I’m at ease here, relaxed and bouncy as I walk the alleyways and say Namaste to shopkeepers. I smile and they return the grin. My head wobbles in reply to theirs, a conversation in itself. But I know I stand out. They’re looking, watching to see what I do, hoping I’ll stop to buy or give them a chance to talk about the cricket or tennis. They love us Aussies! They’ve all got a relative or an Australian story.

When I sight-see like a tourist, I mingle with the Indian tourists. They’re having a good time, always: couples, young families, extended families. Their language is soft. They chatter and laugh. We admire each other, for once again, I stand out. Sometimes I ask, may I take your photo? The girls pose, just like in any other part of the world. The men proudly hold their children – and the kids are so cute! But they often approach me first: can we have a selfie? I always oblige and grin at the camera. I’ve even been passed their toddlers for a special photo, as if I’m royalty.

I’ve been to two pujas, Hindu prayer ceremonies. I like to integrate and immerse myself in the culture and I’m rewarded for my efforts. I buy a garland for 50 rupees ($1), a tiny price for such an intricate floral work. I take it up the stairs, leaving earth behind, and barefoot, enter the temple. I sit on the floor, cross legged and try to get comfortable. I return the looks of worshippers and smile. They smile back. I copy their actions and stand when they do. I clap and line up to give my offering and accept the holy rosewater in my hand. I act like I sip it but I don’t. I do pour it over my head and run it through my hair. I enjoy the bells, the chanting, the drum and the finger-cymbals. And the people love that I’m there. I can see it on their curious faces. When I go outside, I get the rock-star treatment. Grown men are the most bold: can we have a selfie? What can I say but, of course!

Cows are sacred here and roam the streets. In some areas, there’s too many and I feel sorry for them. They’re thin and eat rubbish – literally; I saw a calf eating a cardboard box. People throw out food scraps for them but it can’t be enough. Here in Udaipur, though, they look okay. Today I saw a pile of chapatis in a feeding spot. I touch my fingers to my lips and pass the kiss to the cow, as I’ve seen locals do. I wish it well! It doesn’t look too sure!

It’s harder for me to cope with the dogs. There’s so many street dogs and hierarchy is everything. The tough ones, the intimidators, get the little food that there is. Small fights can be heard too often. Last night I was watching a dog from the steps of the temple. He was pressing forward onto the street, clearly terrified, with his tail wrapped firmly under his bottom. He started to bark at nothing in particular, but facing the traffic. I so wanted to comfort him but didn’t dare.

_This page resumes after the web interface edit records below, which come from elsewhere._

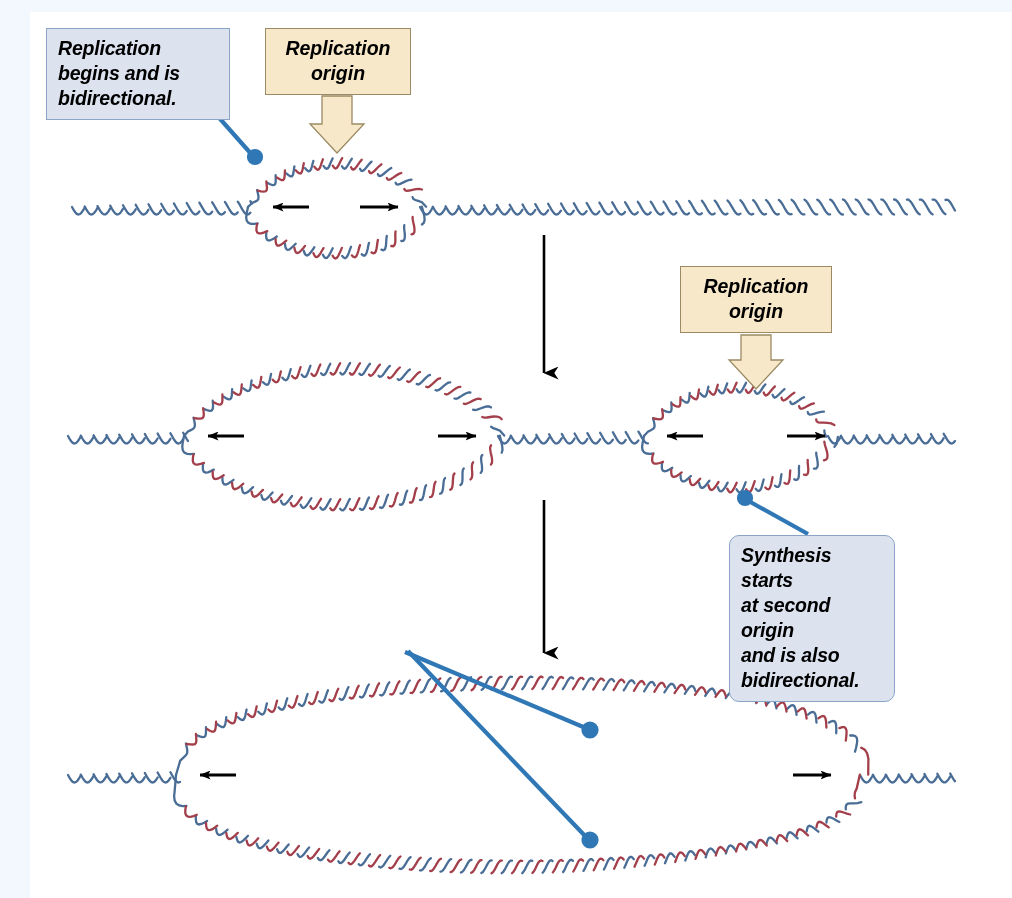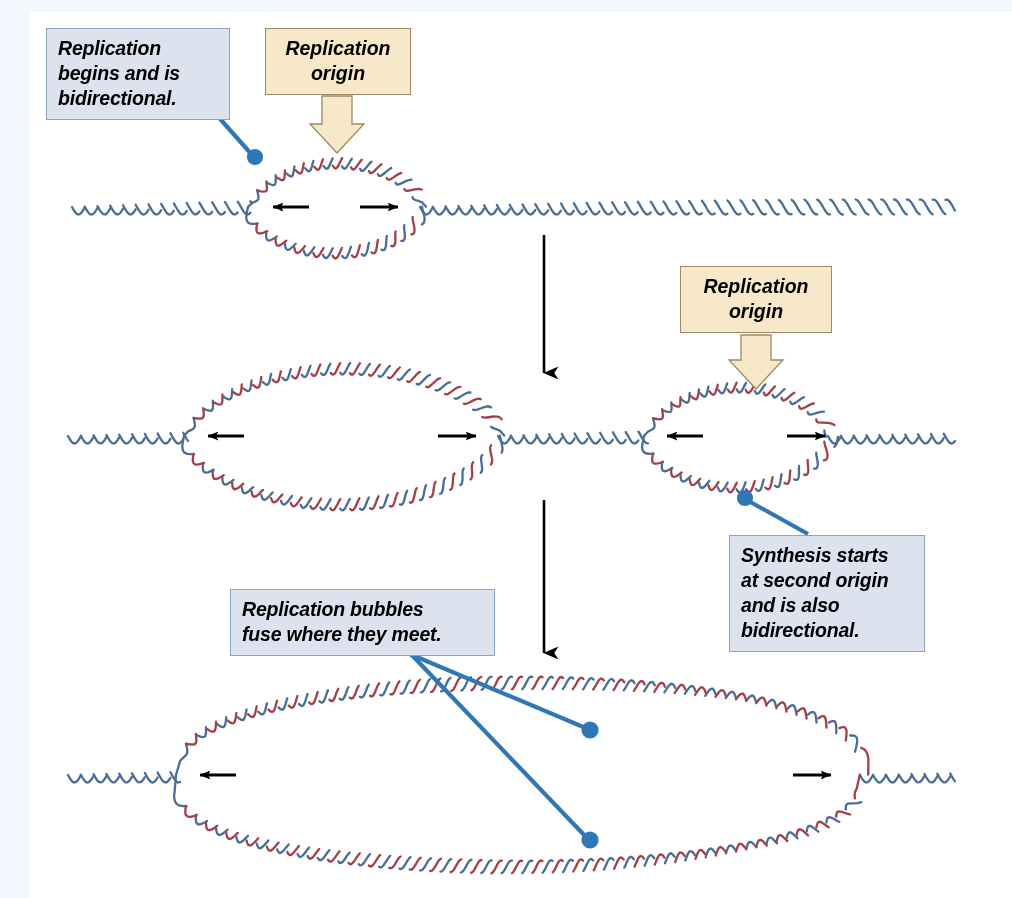--- a/index.html
+++ b/index.html
@@ -34,21 +34,21 @@
     color:#000000;
     font-weight:bold;
     font-size:19.5px;
     line-height:25px;
     text-align:center;
     padding:7px 10px 8px 10px;
     box-sizing:border-box;
     white-space:pre-line;
   }
   #cal-begin{left:46px;top:28px;width:184px;}
-  #cal-synth{left:729px;top:535px;width:196px;}
+  #cal-synth{left:729px;top:535px;width:166px;border-radius:10px;}
   #cal-fuse{left:230px;top:589px;width:265px;}
   #org-1{left:265px;top:28px;width:146px;}
   #org-2{left:680px;top:266px;width:152px;}
 </style>
 </head>
 <body>
 
 <div id="stage">
   <div class="panel"></div>
 
@@ -494,20 +494,18 @@
     </g>
   </svg>
 
   <div class="callout" id="cal-begin">Replication
 begins and is
 bidirectional.</div>
   <div class="callout" id="cal-synth">Synthesis starts
 at second origin
 and is also
 bidirectional.</div>
-  <div class="callout" id="cal-fuse">Replication bubbles
-fuse where they meet.</div>
 
   <div class="origin-box" id="org-1">Replication
 origin</div>
   <div class="origin-box" id="org-2">Replication
 origin</div>
 </div>
 
 </body></html>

This morning I took the toast from my breakfast in the hope that he’d still be there and I could offer some kindness. He was curled up in the sun on a platform at the temple. I broke the toast and handed him a piece, moving and speaking as gently as I could. He was looking at me dubiously when a beggar-child approached. She looked at the toast and pointed, then touched her mouth. I understood this language and asked, do you want this? She looked back to her mother who was sitting on the steps. The mother nodded at me. I handed it over. A man came over and softly said to her, thank you. She turned to me and said it with a smile. I was glad to give her some coloured pencils and notepaper I carry for this purpose, as well. The vast difference between me and that child’s mother does not escape me.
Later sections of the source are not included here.